Forsquare outage post mortem

“Over these two months, check-ins were being written continually to each shard. Unfortunately, these check-ins did not grow evenly across chunks.”
Incident #23 at Foursquare on 2010/10/05 by Eliot Horowitz (CTO 10gen)
Full report https://groups.google.com/forum/#!topic/mongodb-user/UoqU8ofp134
How it happened Data grew unevenly between two database shards, consuming available memory (66GB) in one shard leading to data reads and writes going to the disk, increasing latency by an order of magnitude for key queries. Requests began backing up and the site crashed.
Architecture A MongoDB database on a two-shard cluster, each replicating to a slave for redundancy. Frequently used data is stored in RAM. Sharding is based on user id.

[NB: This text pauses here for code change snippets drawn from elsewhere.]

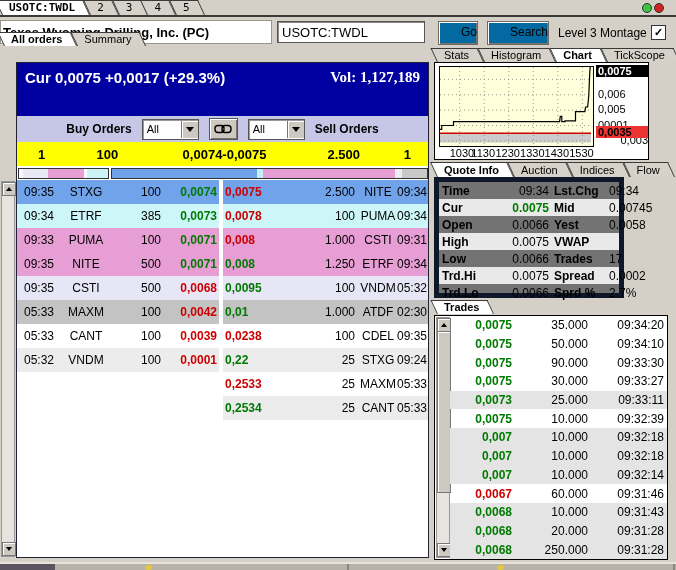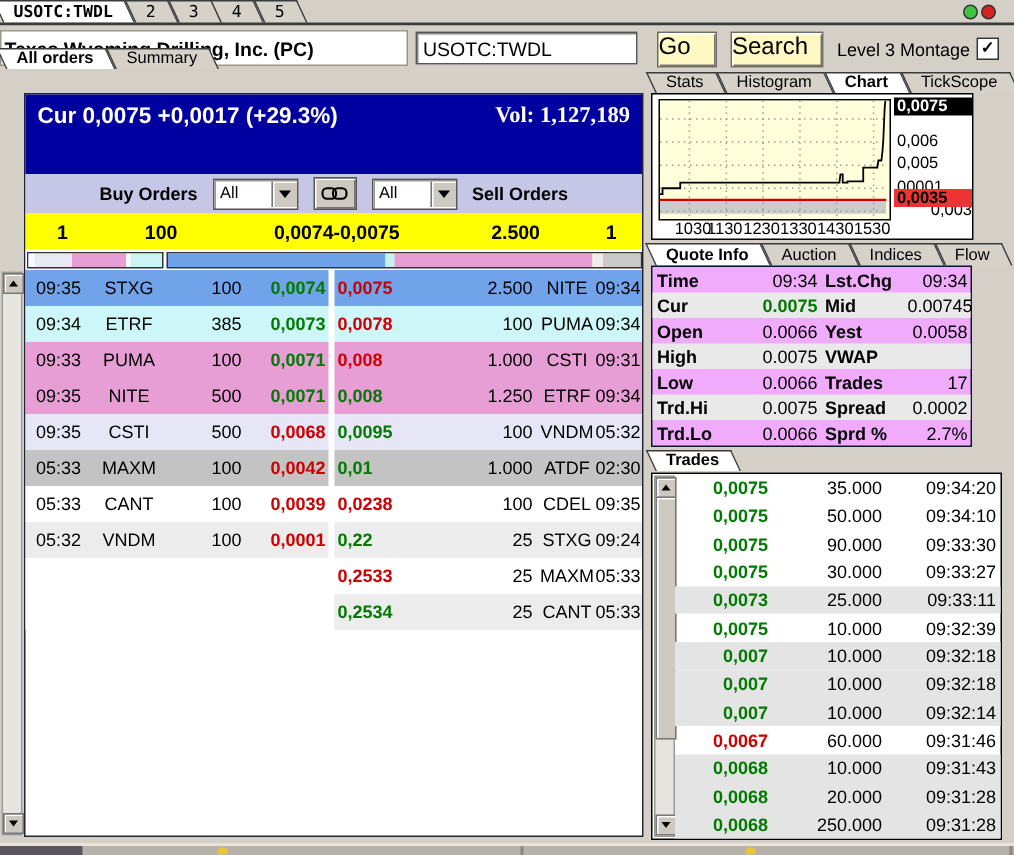--- a/index.html
+++ b/index.html
@@ -28,8 +28,8 @@
     border:1px solid #9a968e;font-weight:bold;font-size:13px;line-height:24px;padding-left:2px;box-sizing:border-box;}
   #symbolinput{position:absolute;left:277px;top:4px;width:148px;height:22px;border:1px solid #555;
     box-shadow:inset 1px 1px 0 #888;font-family:"Liberation Sans",sans-serif;font-size:13px;padding:0 4px;box-sizing:border-box;}
-  .btn{position:absolute;top:4px;height:22px;background:#fef9c3;border:1px solid #6e6a64;
-    box-shadow:inset 1px 1px 0 #fff, inset -1px -1px 0 #7a766e;font-size:16px;text-align:left;cursor:default;}
+  .btn{position:absolute;top:4px;height:22px;background:#0369a1;border:1px solid #6e6a64;
+    box-shadow:inset 1px 1px 0 #fff, inset -1px -1px 0 #7a766e;font-size:12px;text-align:right;cursor:default;}
   #gobtn{left:438px;width:38px;line-height:20px;}
   #searchbtn{left:487px;width:60px;line-height:20px;}
   #lvl3label{position:absolute;left:558px;top:9px;font-size:12px;}

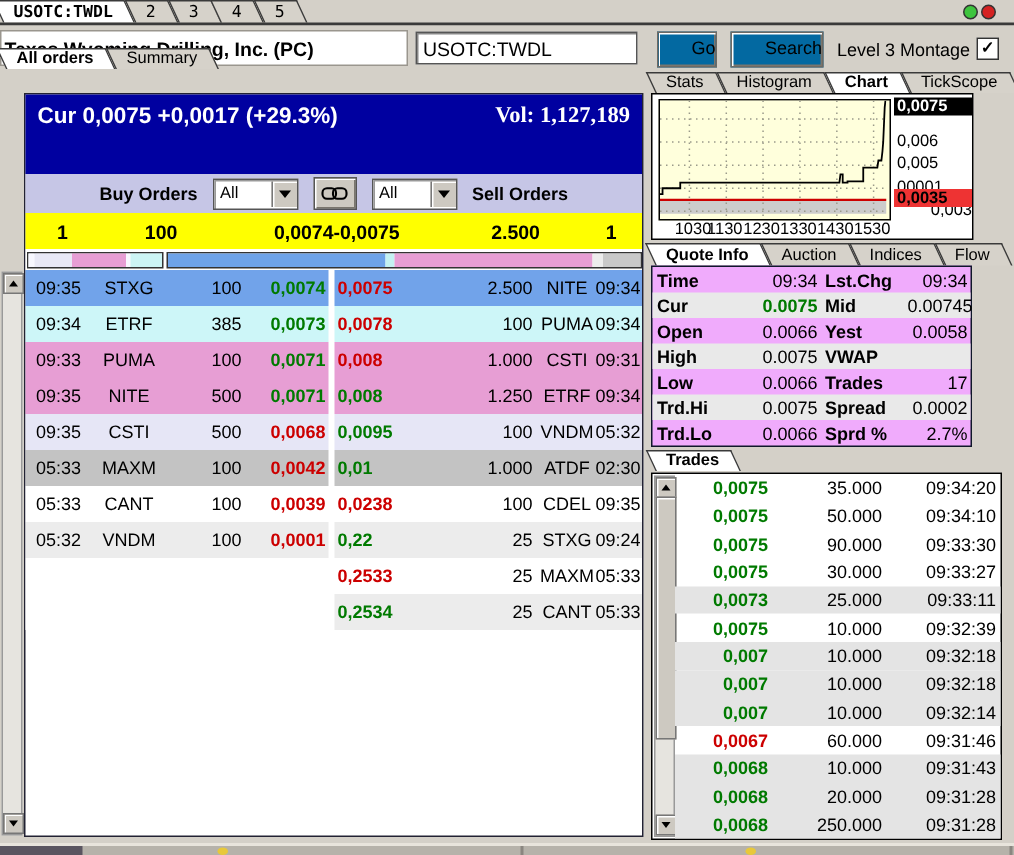--- a/index.html
+++ b/index.html
@@ -101,7 +101,7 @@
   .xlab{position:absolute;top:84px;width:30px;text-align:center;font-size:11px;}
 
   #quotetabs{left:437px;top:162px;height:15px;}
-  #quotepanel{position:absolute;left:434px;top:177px;width:214px;height:121px;background:#f0abfc;border:1px solid #0f172a;box-sizing:border-box;}
+  #quotepanel{position:absolute;left:434px;top:177px;width:190px;height:121px;background:#737373;border:5px solid #0f172a;box-sizing:border-box;}
   .qrow{height:17px;display:grid;grid-template-columns:46px 66px 58px 1fr;align-items:center;font-size:12px;}
   .qrow:nth-child(even){background:#e9e9e9;}
   .ql{font-weight:bold;padding-left:3px;white-space:nowrap;}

Technologies MongoDB, Amazon Elastic Compute Cloud (EC2), Amazon Elastic Block Store (EBS)
Root cause Data in two shards grew unevenly eventually consuming all available RAM in one of the shards, requring reads and writes to hit EBS volumes.
Failure Key queries had high latency leading to a backlog of requests.
Impact Multiple days of outages for the site.
Mitigation Created a third MongoDB shard and moved 5% of the data to the new shard, ran a command (on primary and replica) to compact the database (repairDatabase) to free up enough memory to bring the system online.